In November, Time magazine's coveted Person of the Year poll was gamed by 4chan's notorious /b/ community—known for its obscene language, pornographic tendencies, and penchant for all things illegal—to have North Korean leader Kim Jong-un win the top spot. Kim collected 5.9 million votes thanks to a Java script created by Internet Relay Chat (IRC) user _js5. That same script also helped _js5 and a group of IRC users manipulate the public poll to spell “KJU GAS CHAMBERS” using the first letter of each candidate's name.

On January 7,  4chan launched the sinister #cutforbieber hoax to encourage young Justin Bieber fans to tweet photos of their bloodied arms in response to a leaked picture of Bieber smoking marijuana. The mission: "see if we can get some little girls to cut themselves." About a week later, 4chan gamed a public Facebook contest to have rapper Lil B perform at the 55th annual Grammy Awards.

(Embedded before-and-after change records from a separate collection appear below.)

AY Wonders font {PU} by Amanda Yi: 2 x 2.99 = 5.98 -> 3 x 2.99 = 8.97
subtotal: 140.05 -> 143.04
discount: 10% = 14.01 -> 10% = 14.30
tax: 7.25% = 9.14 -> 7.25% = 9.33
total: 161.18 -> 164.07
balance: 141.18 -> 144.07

This prank, as well as one to try and vote only lighter-skinned players as starters in the 2013 NBA All-Star Game, proved to be a failure.

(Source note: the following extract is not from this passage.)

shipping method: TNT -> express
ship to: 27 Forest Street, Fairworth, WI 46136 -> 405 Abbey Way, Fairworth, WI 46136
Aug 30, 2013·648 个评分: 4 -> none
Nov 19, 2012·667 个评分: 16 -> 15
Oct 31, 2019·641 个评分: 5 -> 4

From the looks of it, the Jackson raid will also be a bust.

Jackson has yet to officially announce the winner of the contest, although 4chan believes the alarm clock monologue came out on top, despite /b/’s efforts.

"It went back and forth the entire time," one anonymous 4chan user wrote. "No fucking way to tell who won because of their shit voting system. It's really up [to Jackson] and I think he's going to read the alarm clock shit."
 

Update: Here's the winning monologue.

Jackson says he's "breaking the rules" of his own contest and releasing his own speech… in which he announces he's quitting acting to hide underground like Batman, lurking in the shadows and fighting crime with his intimidating voice. 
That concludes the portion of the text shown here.